Table 3 in particular details character components that are used to turn many traditional characters into simplified characters. These substitutions map 1753 traditional characters to simplified. This table is non-exhaustive.

For instance 见 is used like this:

贞 (貞) 则 (則) 负 (負) 贡 (貢) 呗 (唄) and many more

So memorizing a relatively small set of substitutions will give you a large number of simplified characters.

If you look for the "Complete List" you get the complete explanation of the system.

Some characters you still have to memorize individually.

If you already know this or I've not gotten this correct , please forgive me.

west316   January 4th, 2012 12:15p.m.

@ Chris Clark

I found it worked quite well. I think a person needs to learn how to write one type of character. That forces your mind to learn how to break down the characters and understand them on a more intrinsic level. After you understand one set of characters, your mind reflexively breaks down the other set. At least it did for me.
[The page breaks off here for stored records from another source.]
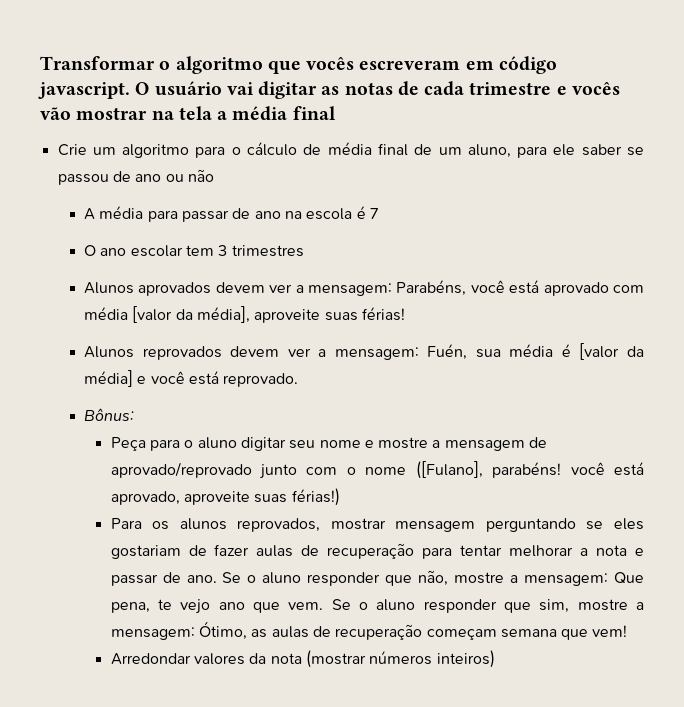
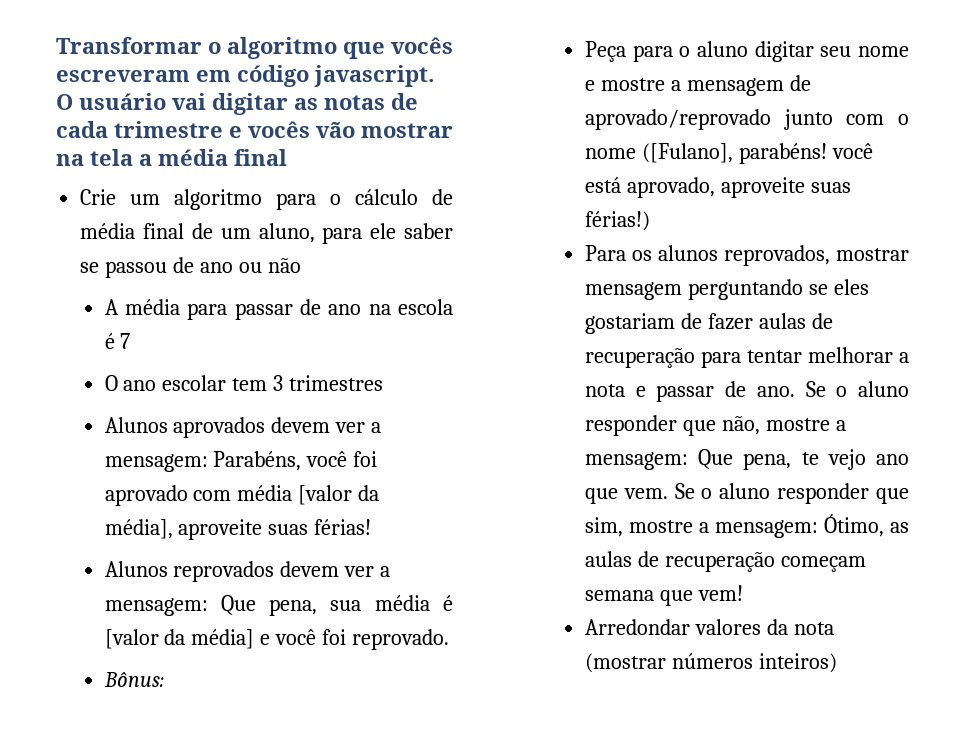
[509,280,540,294] está -> [353,451,378,467] foi
[427,344,468,360] Fuén, -> [220,595,318,616] Que pena,
[189,371,220,385] está -> [322,629,347,645] foi

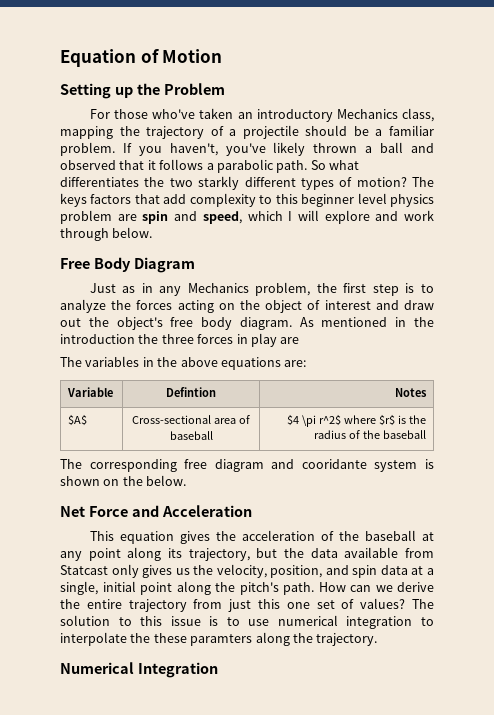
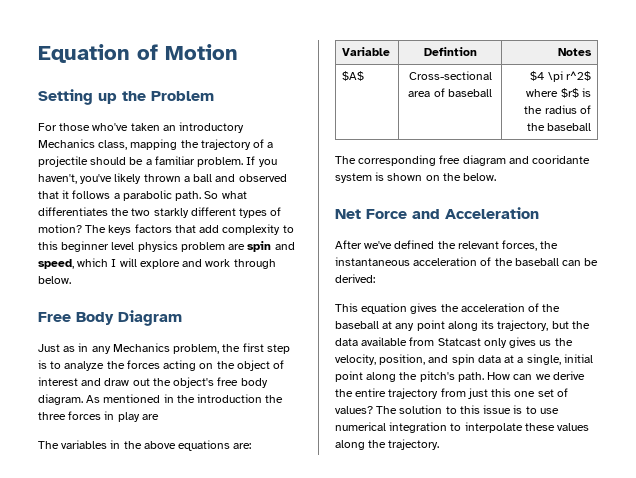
(252, 511) none -> [335,240,559,251] [335,257,599,266] [335,274,375,283] // After we've defined the relevant forces, the instantaneous acceleration of the baseball can be derived:
[130,633,253,646] the these paramters -> [524,423,590,431] these values
[60,662,218,678] // Numerical Integration -> (440, 444) none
I study words and not characters, though. I was already "done" with studying my simplified characters before I started learning how to read traditional characters.

ChrisClark   January 4th, 2012 2:20p.m.

@west316

Great to hear!

Dennis   January 10th, 2012 2:20p.m.

You might also want to look at FanJian. It's a web app that teaches how to go from reading Traditional characters to Simplified or visa versa.